---------- Material for the task

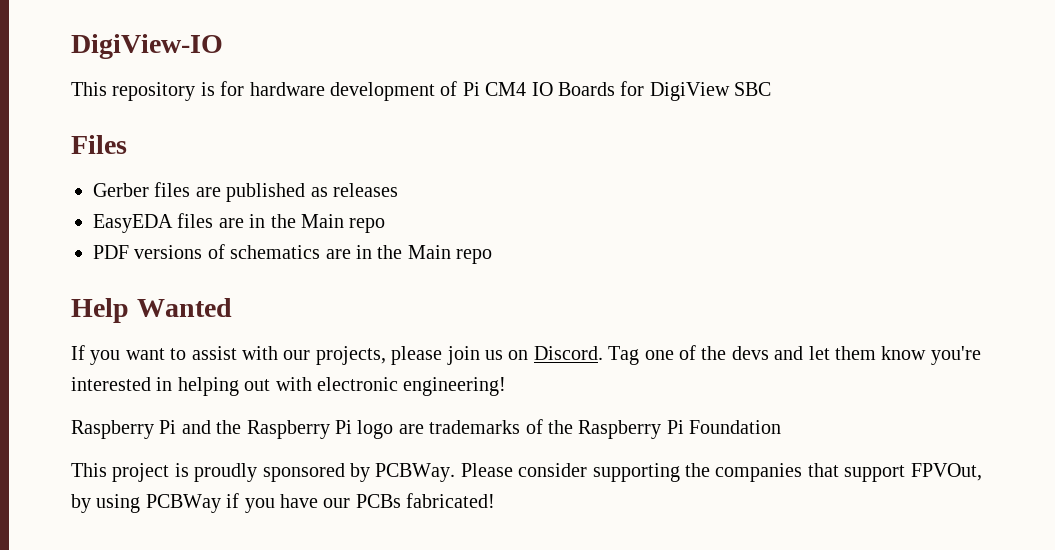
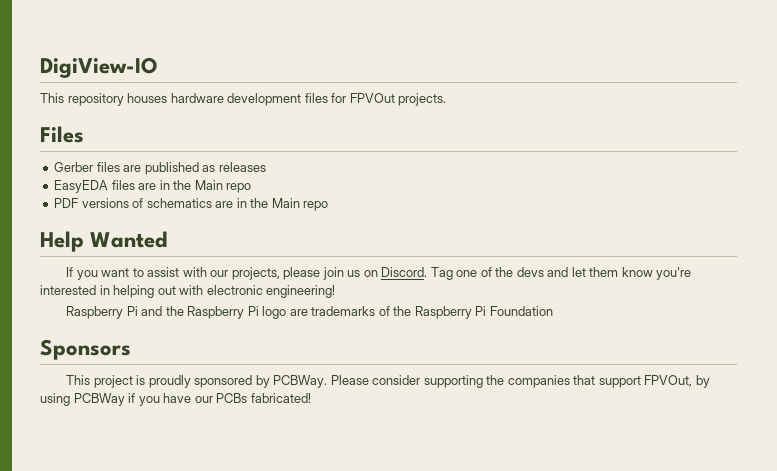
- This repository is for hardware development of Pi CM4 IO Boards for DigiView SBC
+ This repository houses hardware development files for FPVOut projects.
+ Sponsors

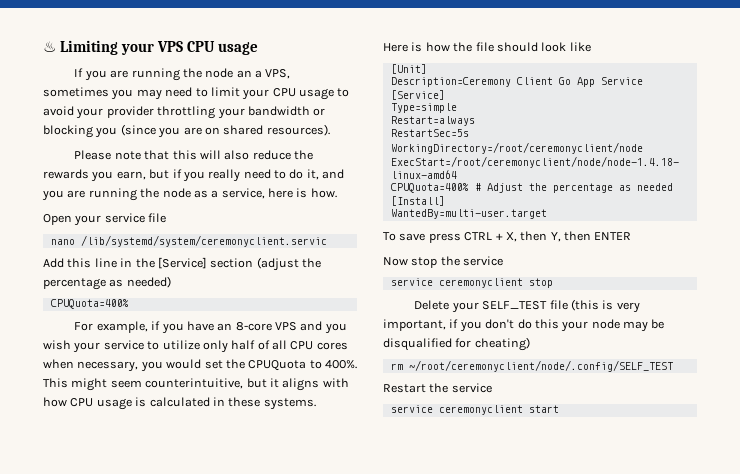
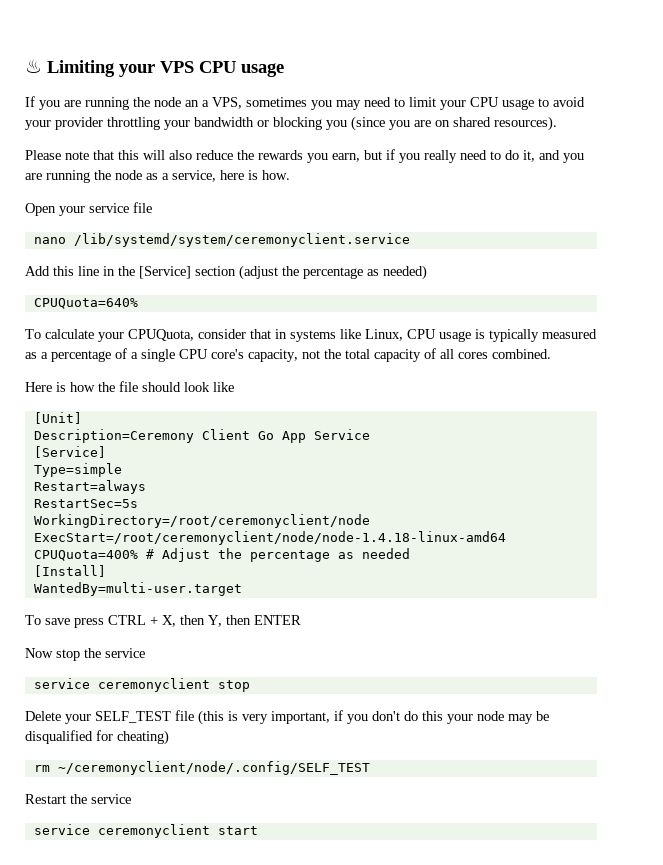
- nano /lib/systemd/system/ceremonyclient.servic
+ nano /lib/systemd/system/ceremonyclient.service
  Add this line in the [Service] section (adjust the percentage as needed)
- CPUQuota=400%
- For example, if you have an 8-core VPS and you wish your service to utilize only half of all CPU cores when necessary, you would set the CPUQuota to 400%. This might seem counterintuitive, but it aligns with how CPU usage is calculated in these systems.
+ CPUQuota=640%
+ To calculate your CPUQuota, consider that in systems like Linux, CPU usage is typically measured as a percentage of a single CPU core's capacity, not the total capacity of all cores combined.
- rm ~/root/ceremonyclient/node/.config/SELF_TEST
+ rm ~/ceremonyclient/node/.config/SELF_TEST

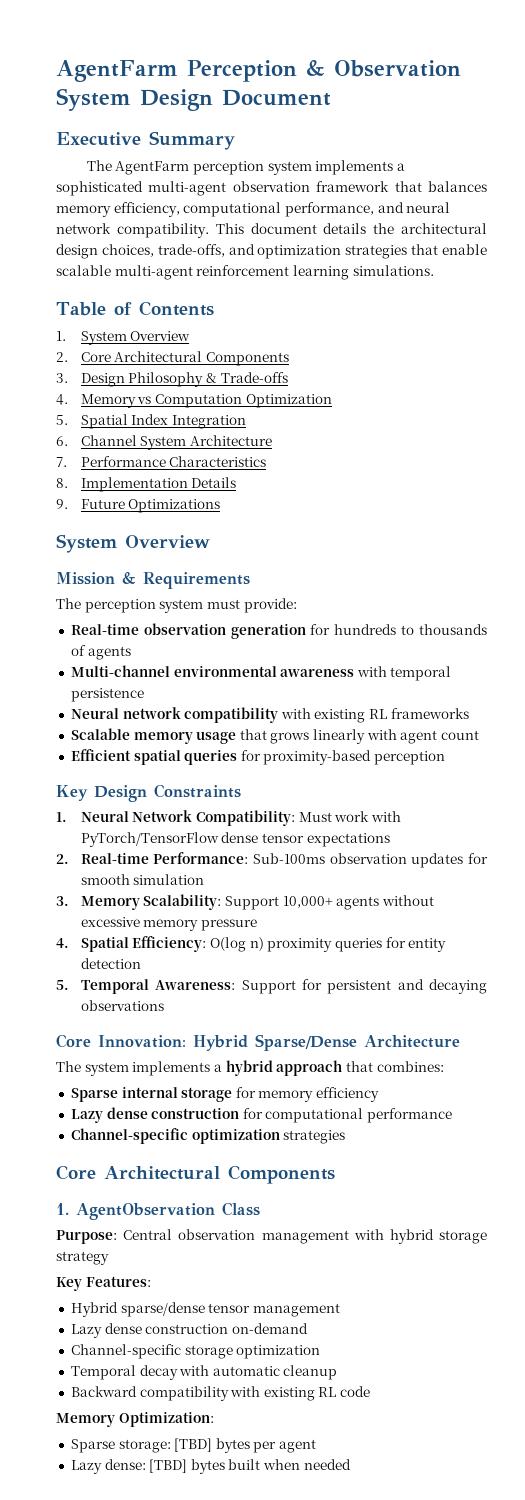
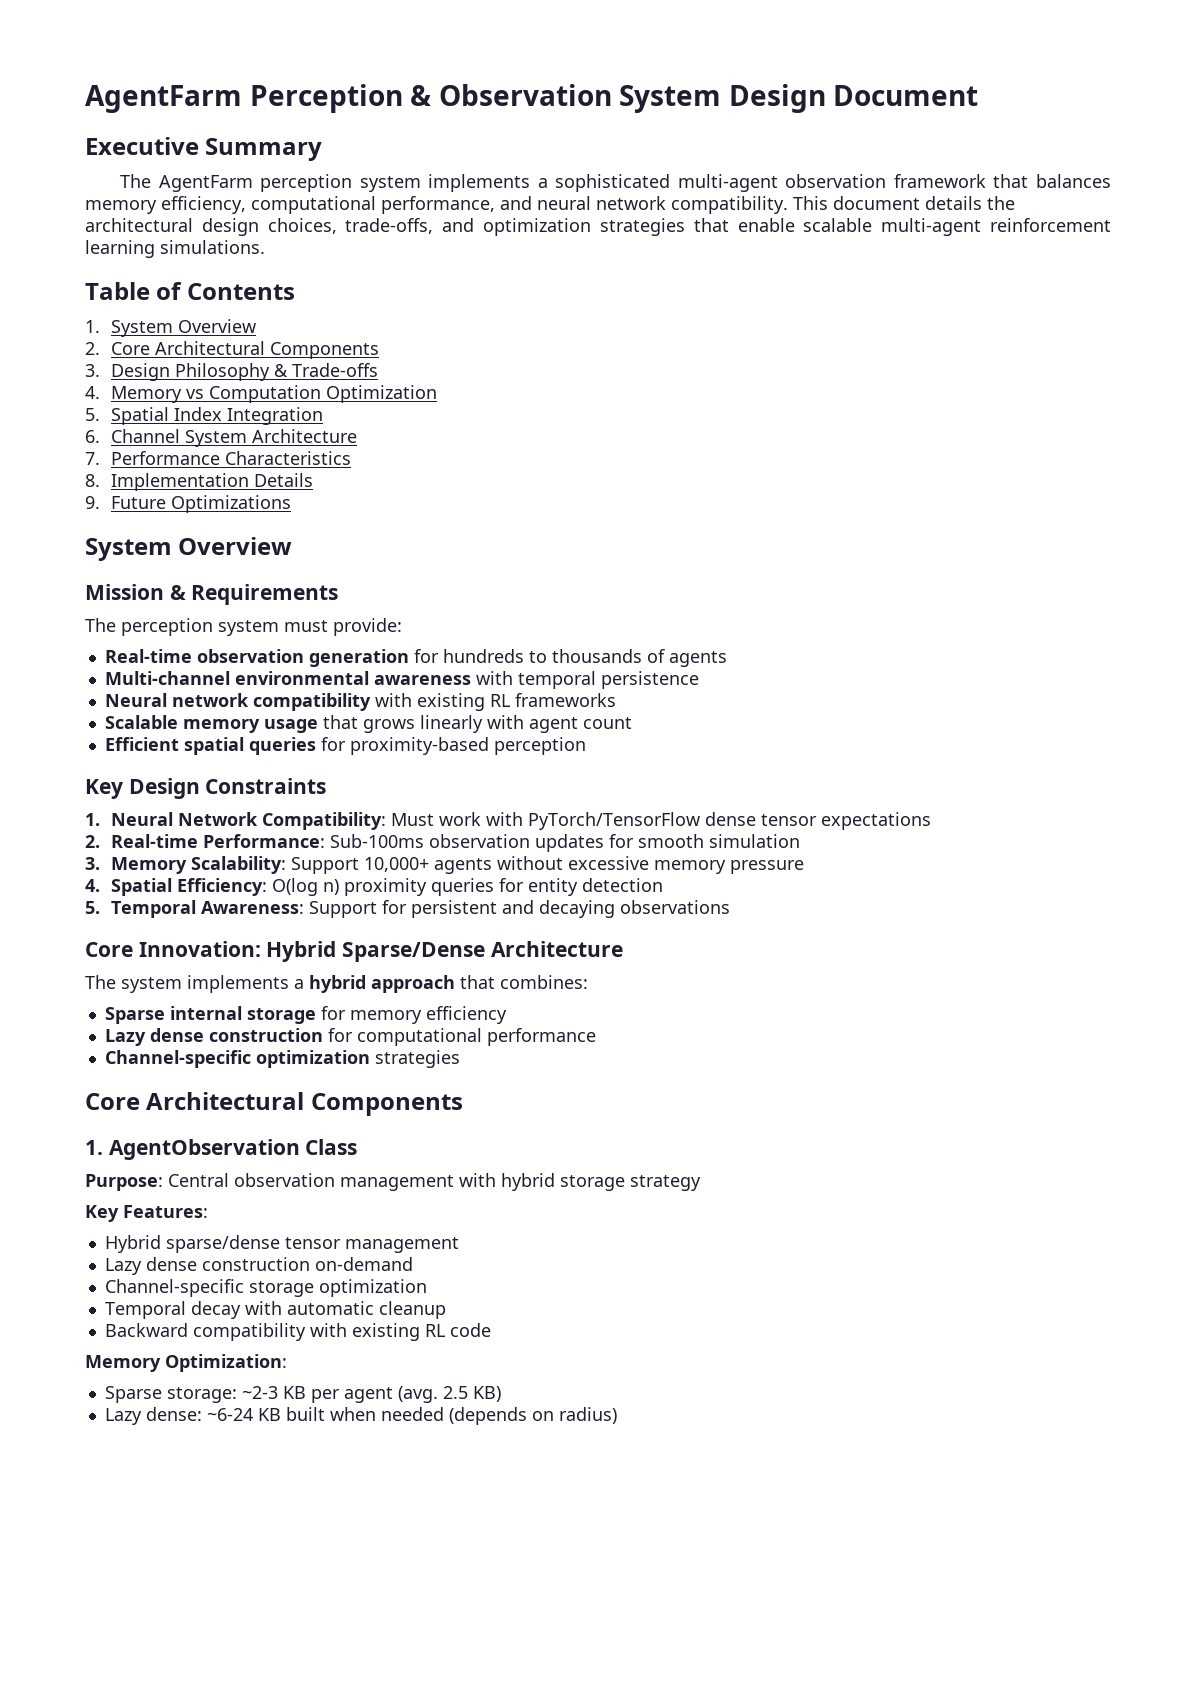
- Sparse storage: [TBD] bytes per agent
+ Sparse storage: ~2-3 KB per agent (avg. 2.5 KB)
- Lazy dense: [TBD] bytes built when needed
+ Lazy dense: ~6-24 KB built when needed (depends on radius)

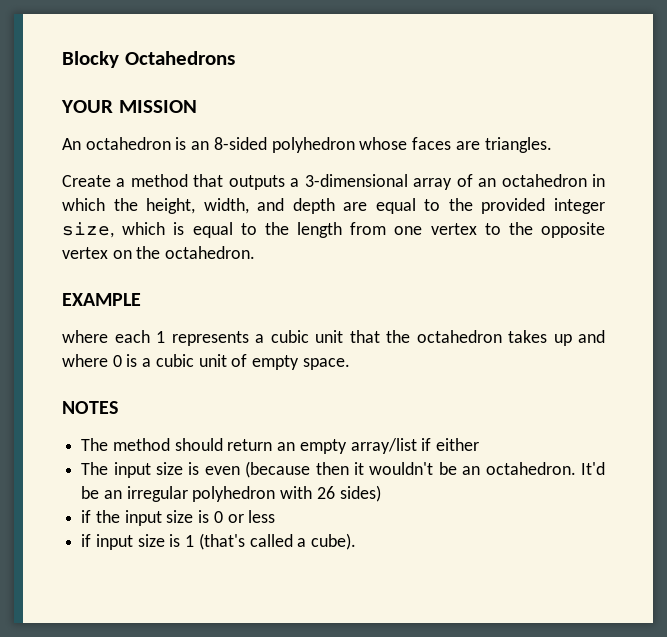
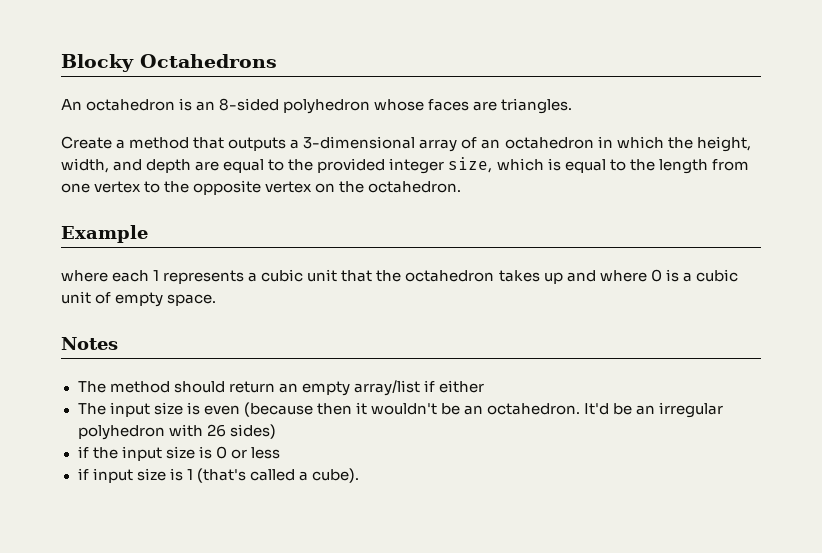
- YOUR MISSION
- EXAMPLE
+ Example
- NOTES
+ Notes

--------------------

▶ **Assignment**
The job is to return the listing above exactly, minus its pictures.

▶ **Answer space**
- This repository is for hardware development of Pi CM4 IO Boards for DigiView SBC
+ This repository houses hardware development files for FPVOut projects.
+ Sponsors

- nano /lib/systemd/system/ceremonyclient.servic
+ nano /lib/systemd/system/ceremonyclient.service
  Add this line in the [Service] section (adjust the percentage as needed)
- CPUQuota=400%
- For example, if you have an 8-core VPS and you wish your service to utilize only half of all CPU cores when necessary, you would set the CPUQuota to 400%. This might seem counterintuitive, but it aligns with how CPU usage is calculated in these systems.
+ CPUQuota=640%
+ To calculate your CPUQuota, consider that in systems like Linux, CPU usage is typically measured as a percentage of a single CPU core's capacity, not the total capacity of all cores combined.
- rm ~/root/ceremonyclient/node/.config/SELF_TEST
+ rm ~/ceremonyclient/node/.config/SELF_TEST

- Sparse storage: [TBD] bytes per agent
+ Sparse storage: ~2-3 KB per agent (avg. 2.5 KB)
- Lazy dense: [TBD] bytes built when needed
+ Lazy dense: ~6-24 KB built when needed (depends on radius)

- YOUR MISSION
- EXAMPLE
+ Example
- NOTES
+ Notes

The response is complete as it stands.